October 5, 2008 at 12:33 am
@Addy, I have read this story although I can’t seem to find it right now. I’ll look it up.
October 7, 2008 at 12:27 pm
Thanks, Neel. I’ve asked other people from my age cohort (cbse schools, batch of 1992) who remember this sort of vaguely. hope you find it somehow, I wish I had still kept my english school books.
October 7, 2008 at 3:20 pm
Aha. I have found it.
The story was written by Swiss Author Peter Bichsel.
Once there was an old man living alone in a room in a high
building. He always did the same things every day. He rose in the
morning, washed his face, had his breakfast, which was brought to him by a maid, read his newspaper, and then went for a walk in the park,where he greeted the very same people in the very same way. Later he came back home, changed the same words with his landlady, had his meal, and spent the rest of his time thinking about life.
He felt very bored and lonely. He often told himself that he must
change his life, but he didn’t know what to do. One day he had an
idea. He told himself that the Frenchmen used different words for
things: they say “lit” instead of bed; “porte” instead of
door; “lune” instead of moon.
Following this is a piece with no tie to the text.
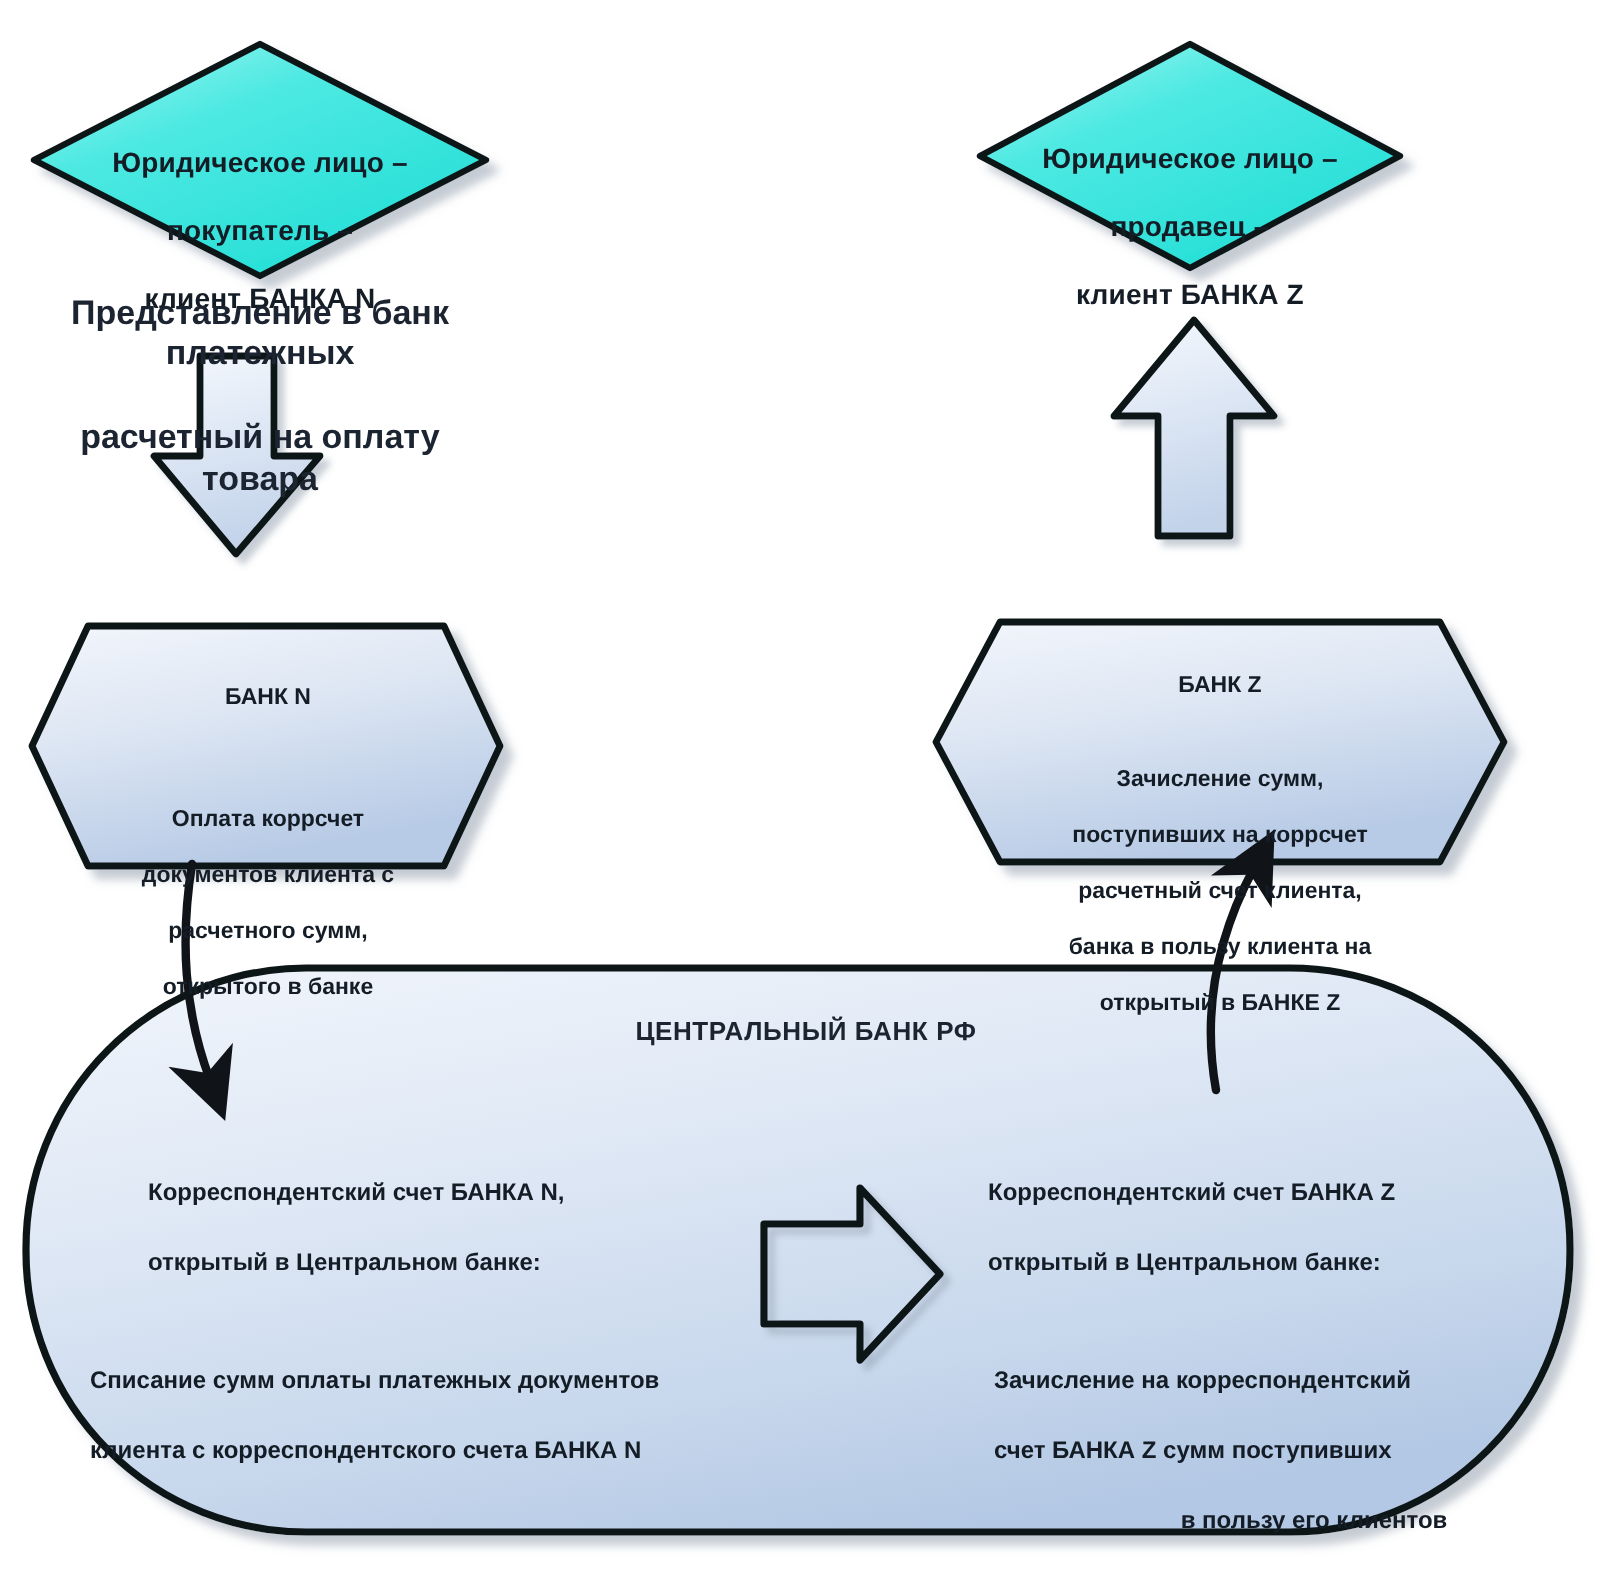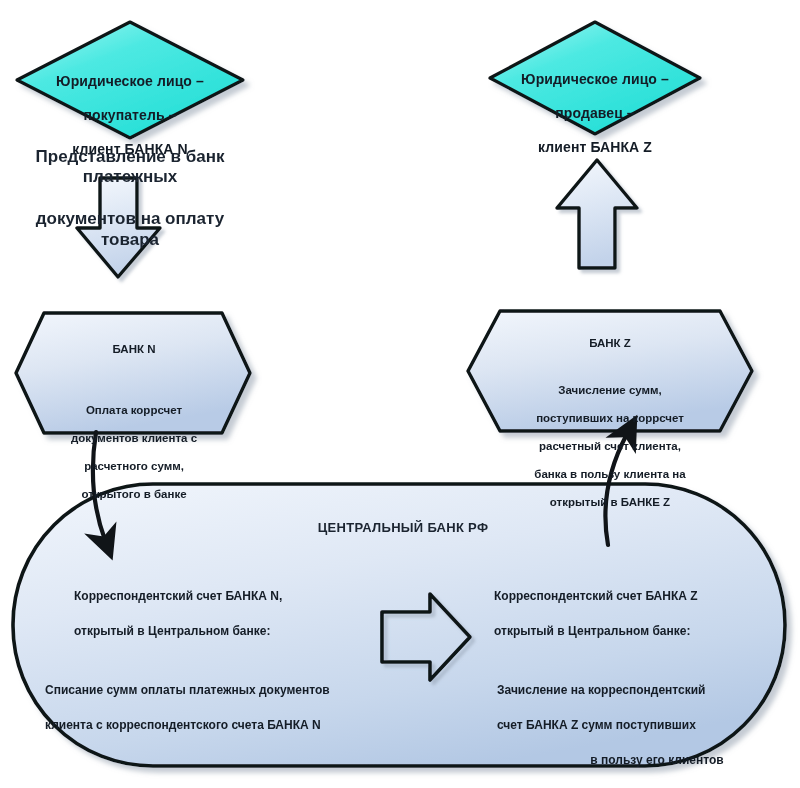"документов на оплату товара" div { text: документов -> расчетный }
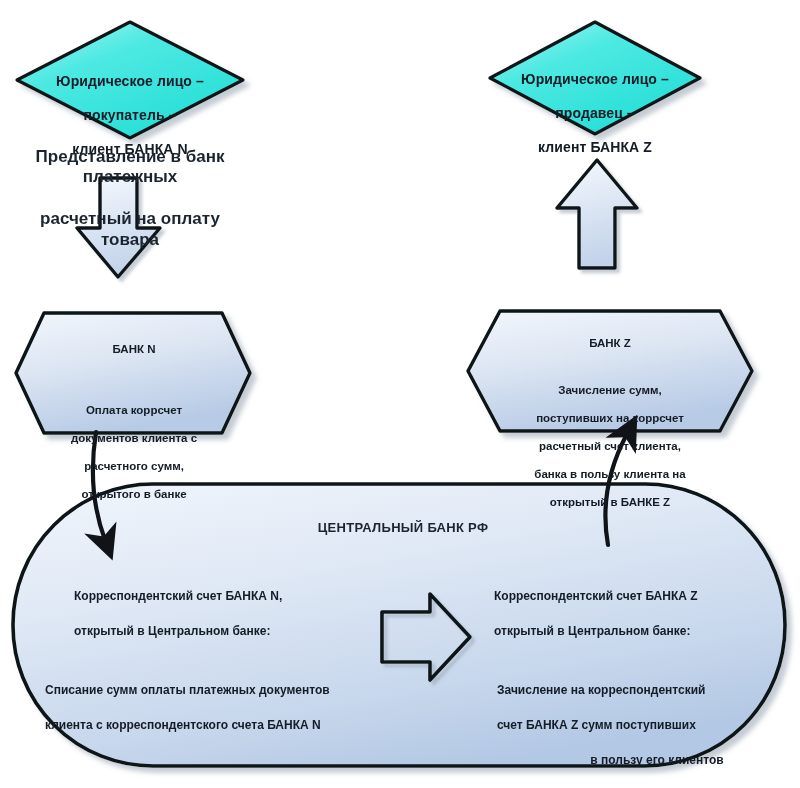"ЦЕНТРАЛЬНЫЙ БАНК РФ" div.lbl { top: 520px -> 508px }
He told himself further that the
Chinese also used different words for things (though he actually
didn’t know any Chinese). And he concluded: “The Frenchmen understand each other and the Chinese understand each other, too. What if I spoke a different language?” And then he had a second idea. Rather than picking up a new language, he decided to create his own language. And lastly he had a third bright idea: he would simply interchange the names of things. That sounded very easy and funny, indeed.
Then he started saying “boot” instead of “mirror”, “socks” instead
of “glasses”, “sun” instead of “wind”, and so on. He wrote all the
new meanings on a blackboard, which was no longer a “blackboard”, but a “bucket”, until he knew them all by heart, which was no longer a “heart”, but a “rose”. Then he wiped them off and wrote other new words. He soon started practicing his new language outdoors.
Whenever he said something to someone, people looked amused at him
but they were still able to understand him. “How many lumps of chalk did you put in my porridge, Miss Brown?” “What is the time like outside? Is it cold?” “Could you please darn my glasses?” There was even some poetry in the things he said. As time went by, however, his new vocabulary had increased considerably and people had a harder time to see the meaning. And worse, as it often happens with old people, he gradually forgot his old language and found that he was only able to speak in his new tongue.
There came one day when the people looked at him and asked: “What are you talking about? Have you gone crazy?” And so the old man found that he was unable to communicate with other people. He found he was unable to understand the others, which was perhaps not so bad. Worse was that the others didn’t understand him any more, no matter how much he gesticulated. He even stopped greeting. He felt much lonelier than in the beginning. He felt ashamed of opening his mouth. It is said that he never spoke a single word again.
October 8, 2008 at 6:14 pm
Neel, You’re a genius and a star! Thanks so much! Appreciate it from the bottom of my heart! Addy
October 9, 2008 at 8:54 pm
He heh, you’re welcome.
August 16, 2009 at 10:57 pm
Thank you for the poems and the story. Read them in school(KV) and always wanted to read them again.